• **What is needed**
Copy out the lines of the material that include the string "position".

• **Listed records**
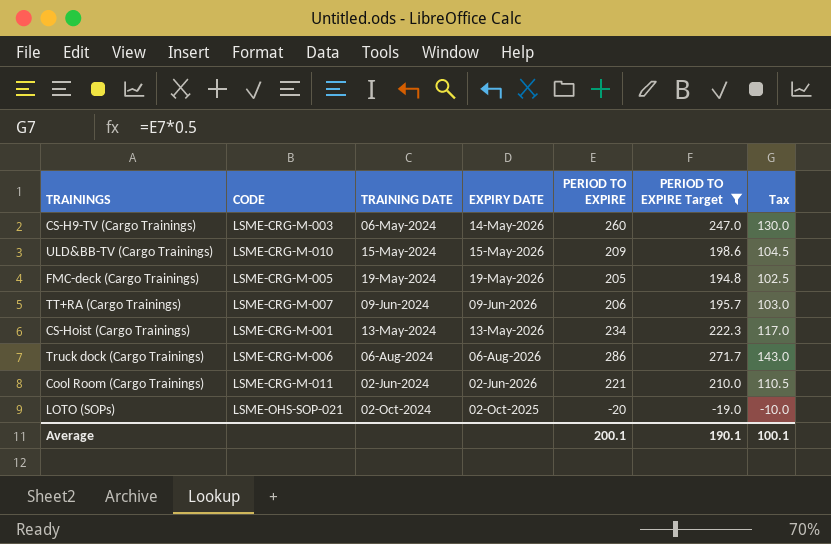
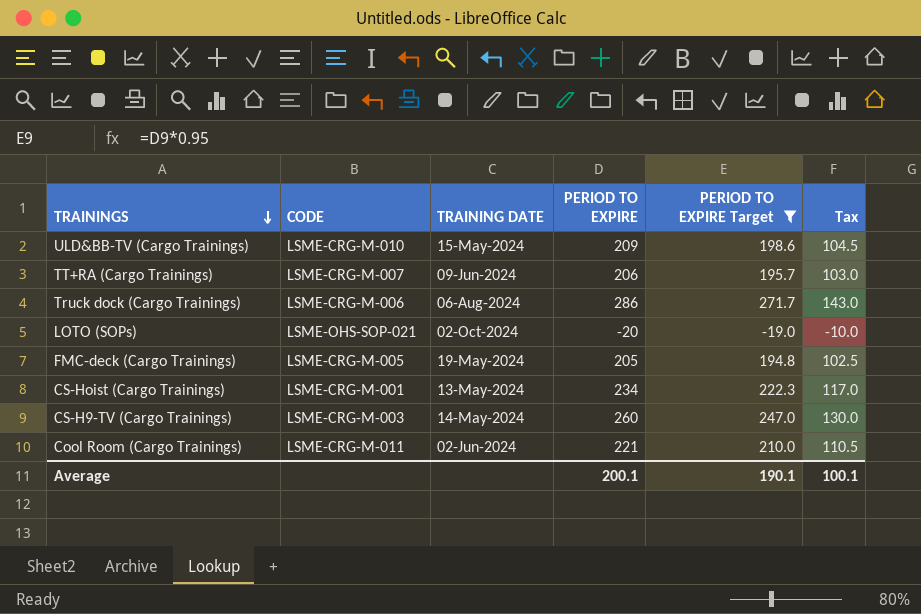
row order: none -> TRAININGS descending
column EXPIRY DATE | position: 4 -> none
CS-H9-TV (Cargo Trainings) | TRAINING DATE: 06-May-2024 -> 14-May-2024

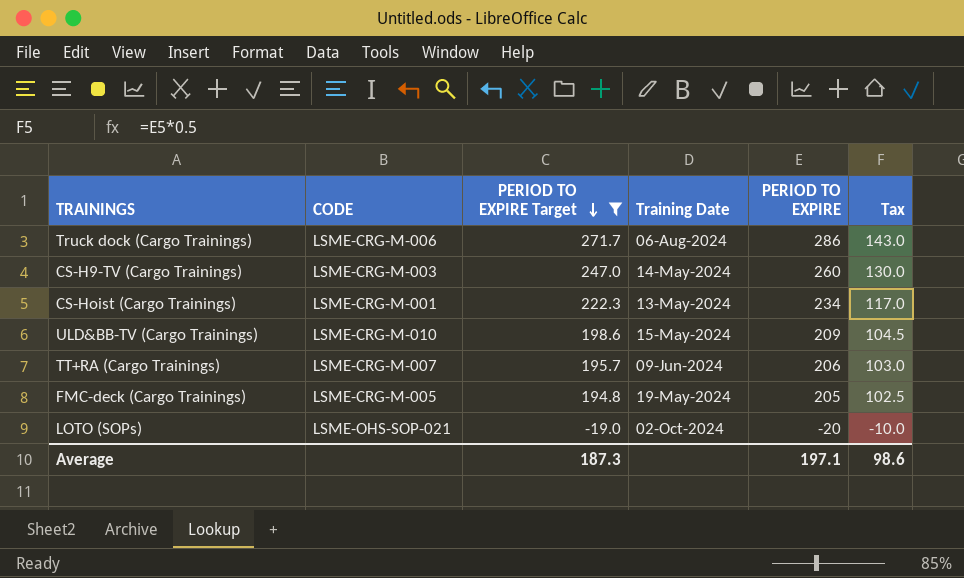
row order: TRAININGS descending -> PERIOD TO EXPIRE Target descending
column PERIOD TO EXPIRE Target | position: 5 -> 3
column name: TRAINING DATE -> Training Date
row Cool Room (Cargo Trainings): LSME-CRG-M-011 | 02-Jun-2024 | 221 | 210.0 | 110.5 -> none
Average | PERIOD TO EXPIRE Target: 190.1 -> 187.3
Average | PERIOD TO EXPIRE: 200.1 -> 197.1
Average | Tax: 100.1 -> 98.6

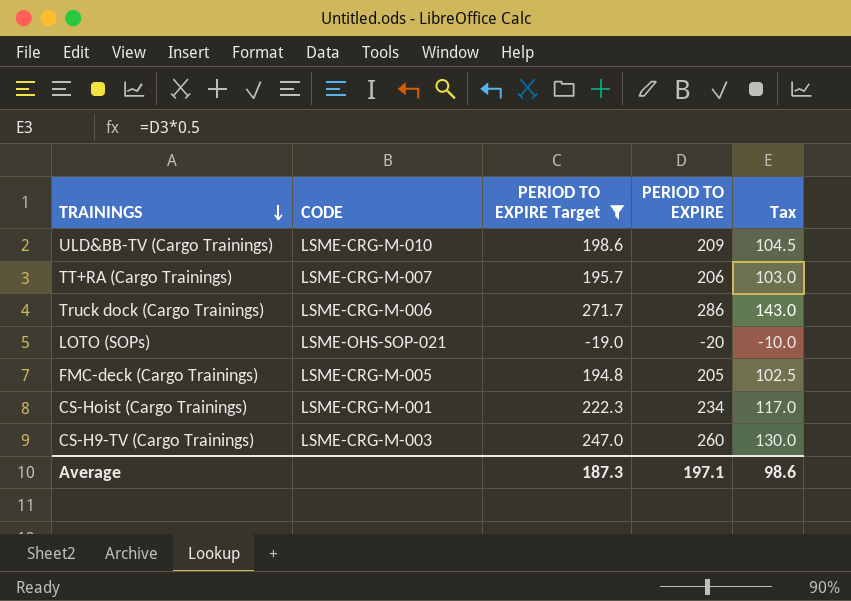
row order: PERIOD TO EXPIRE Target descending -> TRAININGS descending
column Training Date | position: 4 -> none

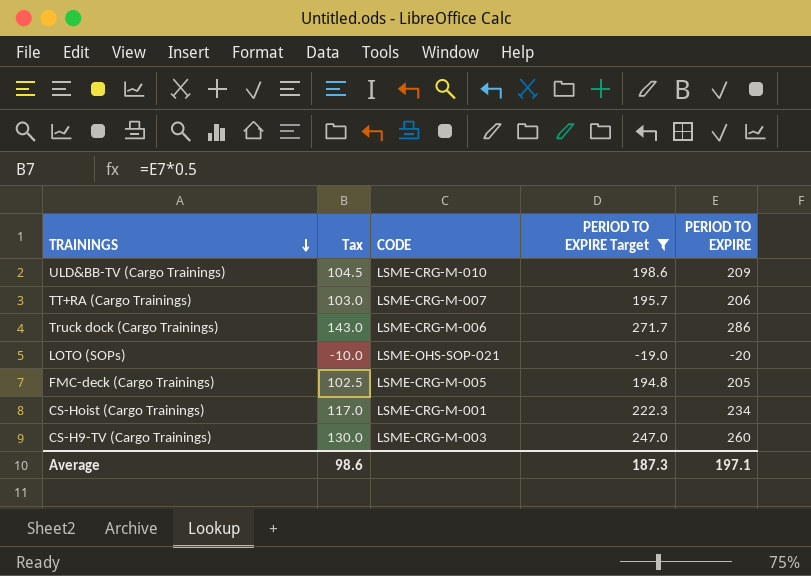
column Tax | position: 5 -> 2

• **Problem solution**
column EXPIRY DATE | position: 4 -> none
column PERIOD TO EXPIRE Target | position: 5 -> 3
column Training Date | position: 4 -> none
column Tax | position: 5 -> 2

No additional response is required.